*** Begin section ***

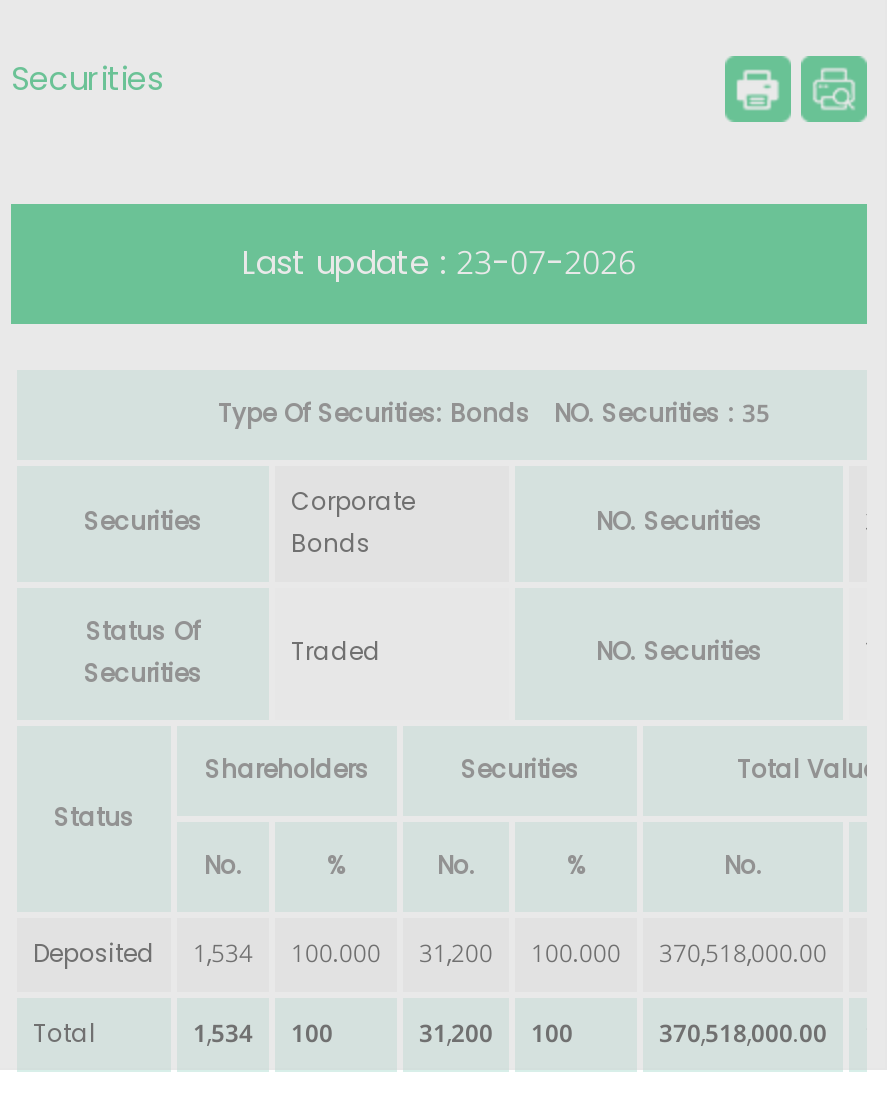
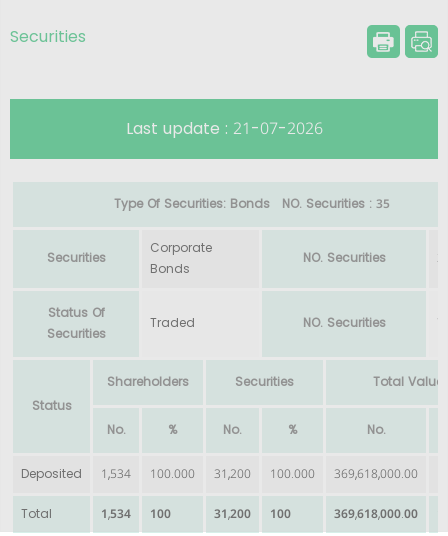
- Last update : 23-07-2026
+ Last update : 21-07-2026

- 370,518,000.00
+ 369,618,000.00

- 370,518,000.00
+ 369,618,000.00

*** End section ***

**Your assignment**
Work through the data above line by line and give the number of lines in which "Last" occurs. Add nothing else.

**Task solution**
2